Count pages for a site.

Source code in src/ragcrawl/storage/backend.py
Python
@abstractmethod
def count_pages(self, site_id: str, include_tombstones: bool = False) -> int:
    """Count pages for a site."""
    ...

save_version abstractmethod

Python
save_version(version: PageVersion) -> None

Save a page version.

Source code in src/ragcrawl/storage/backend.py
Python
@abstractmethod
def save_version(self, version: PageVersion) -> None:
    """Save a page version."""
    ...

get_version abstractmethod

Python
get_version(version_id: str) -> PageVersion | None

Get a page version by ID.

Source code in src/ragcrawl/storage/backend.py
Python
@abstractmethod
def get_version(self, version_id: str) -> PageVersion | None:
    """Get a page version by ID."""
    ...

get_current_version abstractmethod

Python
get_current_version(page_id: str) -> PageVersion | None

Get the current version for a page.

Source code in src/ragcrawl/storage/backend.py
Python
@abstractmethod
def get_current_version(self, page_id: str) -> PageVersion | None:
    """Get the current version for a page."""
    ...

list_versions abstractmethod

Python
list_versions(
    page_id: str, limit: int = 100
) -> list[PageVersion]

List versions for a page.

Source code in src/ragcrawl/storage/backend.py
Python
@abstractmethod
def list_versions(
    self,
    page_id: str,
    limit: int = 100,
) -> list[PageVersion]:
    """List versions for a page."""
    ...

save_frontier_item abstractmethod

Python
save_frontier_item(item: FrontierItem) -> None

Save a frontier item.

Source code in src/ragcrawl/storage/backend.py
Python
@abstractmethod
def save_frontier_item(self, item: FrontierItem) -> None:
    """Save a frontier item."""
    ...

get_frontier_items abstractmethod

Python
get_frontier_items(
    run_id: str,
    status: str | None = None,
    limit: int = 1000,
) -> list[FrontierItem]

Get frontier items for a run.

Source code in src/ragcrawl/storage/backend.py
Python
@abstractmethod
def get_frontier_items(
    self,
    run_id: str,
    status: str | None = None,
    limit: int = 1000,
) -> list[FrontierItem]:
    """Get frontier items for a run."""
    ...

update_frontier_status abstractmethod

Python
update_frontier_status(
    item_id: str, status: str, error: str | None = None
) -> None

Update frontier item status.

Source code in src/ragcrawl/storage/backend.py
Python
@abstractmethod
def update_frontier_status(
    self,
    item_id: str,
    status: str,
    error: str | None = None,
) -> None:
    """Update frontier item status."""
    ...

clear_frontier abstractmethod

Python
clear_frontier(run_id: str) -> int

Clear all frontier items for a run. Returns count deleted.

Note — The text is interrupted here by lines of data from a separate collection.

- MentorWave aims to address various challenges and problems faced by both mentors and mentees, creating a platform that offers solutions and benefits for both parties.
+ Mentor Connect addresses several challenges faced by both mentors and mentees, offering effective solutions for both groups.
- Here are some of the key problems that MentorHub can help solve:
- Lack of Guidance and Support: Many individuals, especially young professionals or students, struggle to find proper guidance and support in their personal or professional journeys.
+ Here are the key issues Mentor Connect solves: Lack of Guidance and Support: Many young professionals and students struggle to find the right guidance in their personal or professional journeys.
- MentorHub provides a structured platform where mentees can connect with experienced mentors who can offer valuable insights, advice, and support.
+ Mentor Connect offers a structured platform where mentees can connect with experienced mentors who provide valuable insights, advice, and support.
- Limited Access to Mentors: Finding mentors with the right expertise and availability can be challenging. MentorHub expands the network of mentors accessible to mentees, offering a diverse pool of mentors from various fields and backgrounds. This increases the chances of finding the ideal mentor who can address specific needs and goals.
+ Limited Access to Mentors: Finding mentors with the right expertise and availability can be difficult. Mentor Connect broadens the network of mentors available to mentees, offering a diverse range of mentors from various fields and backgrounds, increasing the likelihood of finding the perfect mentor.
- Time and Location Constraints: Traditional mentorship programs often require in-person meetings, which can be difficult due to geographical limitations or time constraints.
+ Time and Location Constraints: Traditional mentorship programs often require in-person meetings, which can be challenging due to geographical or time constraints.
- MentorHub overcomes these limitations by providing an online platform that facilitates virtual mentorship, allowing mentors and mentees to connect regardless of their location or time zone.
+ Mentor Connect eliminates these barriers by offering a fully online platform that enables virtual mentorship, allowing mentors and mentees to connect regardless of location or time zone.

Source code in src/ragcrawl/storage/backend.py
Python
@abstractmethod
def clear_frontier(self, run_id: str) -> int:
    """Clear all frontier items for a run. Returns count deleted."""
    ...

save_pages_bulk abstractmethod

Python
save_pages_bulk(pages: list[Page]) -> int

Bulk save pages. Returns count saved.

Source code in src/ragcrawl/storage/backend.py
Python
@abstractmethod
def save_pages_bulk(self, pages: list[Page]) -> int:
    """Bulk save pages. Returns count saved."""
    ...

save_versions_bulk abstractmethod

Python
save_versions_bulk(versions: list[PageVersion]) -> int

Bulk save versions. Returns count saved.

Source code in src/ragcrawl/storage/backend.py
Python
@abstractmethod
def save_versions_bulk(self, versions: list[PageVersion]) -> int:
    """Bulk save versions. Returns count saved."""
    ...

initialize abstractmethod

Python
initialize() -> None

Initialize the storage backend (create tables, etc.).

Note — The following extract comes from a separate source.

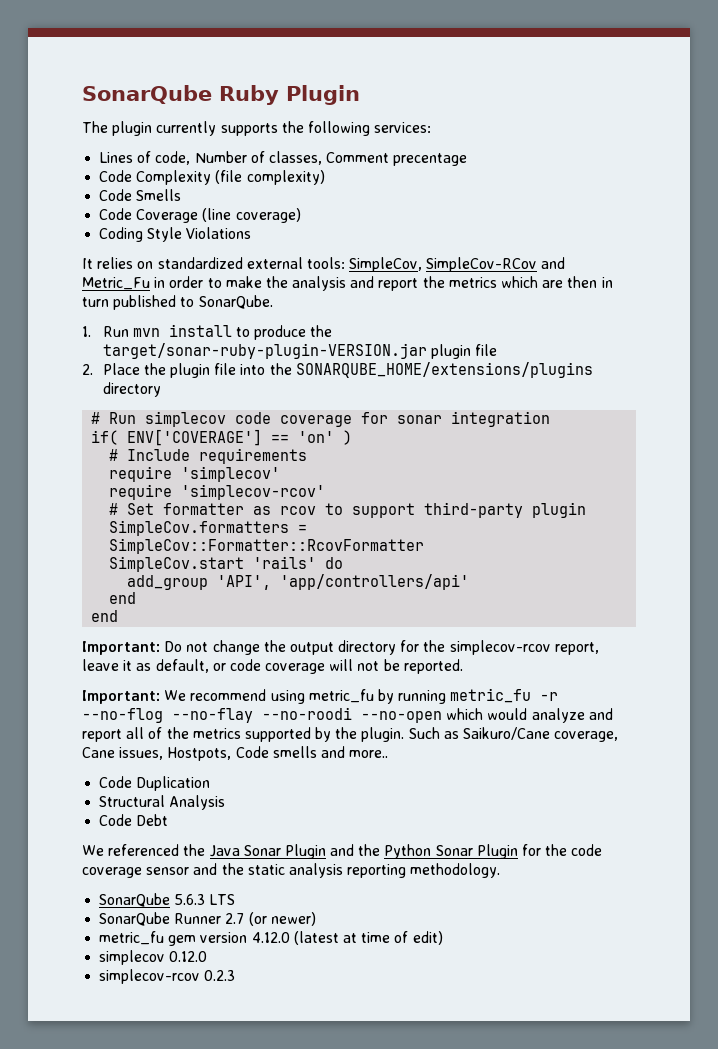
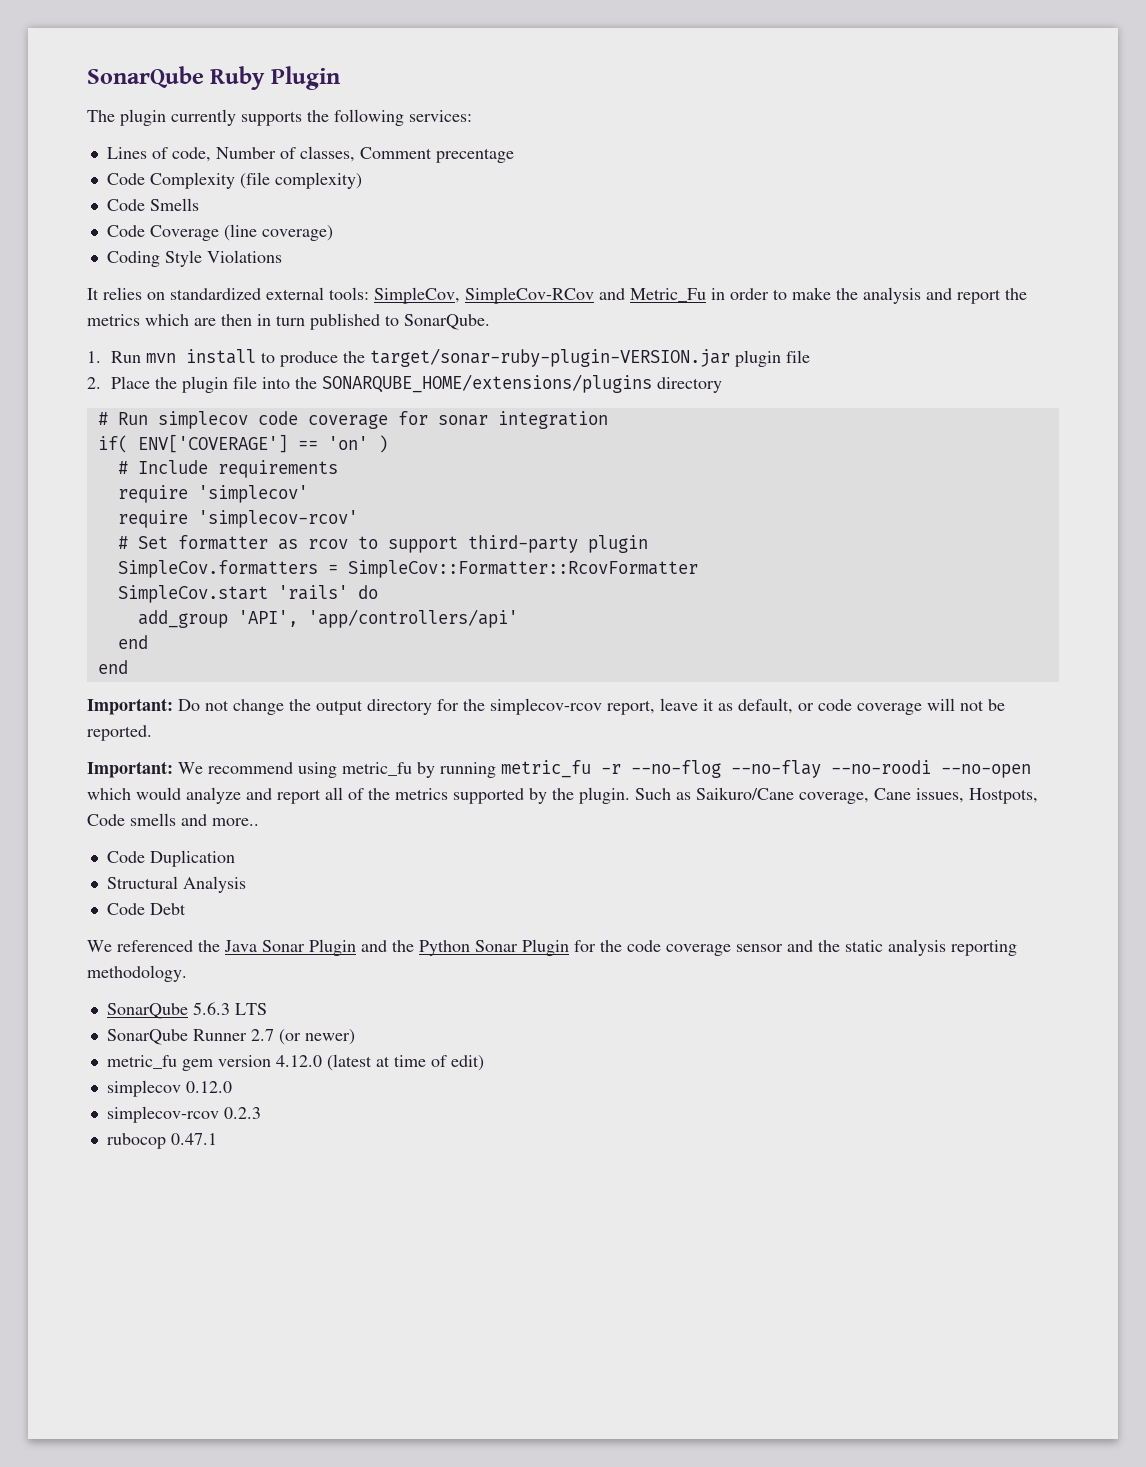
+ rubocop 0.47.1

Source code in src/ragcrawl/storage/backend.py
Python
@abstractmethod
def initialize(self) -> None:
    """Initialize the storage backend (create tables, etc.)."""
    ...

close abstractmethod

Python
close() -> None

Close any connections.

Source code in src/ragcrawl/storage/backend.py
Python
@abstractmethod
def close(self) -> None:
    """Close any connections."""
    ...

health_check abstractmethod

Python
health_check() -> bool

Check if the backend is healthy/available.

Source code in src/ragcrawl/storage/backend.py
Python
@abstractmethod
def health_check(self) -> bool:
    """Check if the backend is healthy/available."""
    ...

create_storage_backend

Python
create_storage_backend(
    config: StorageConfig,
) -> StorageBackend

Create a storage backend from configuration.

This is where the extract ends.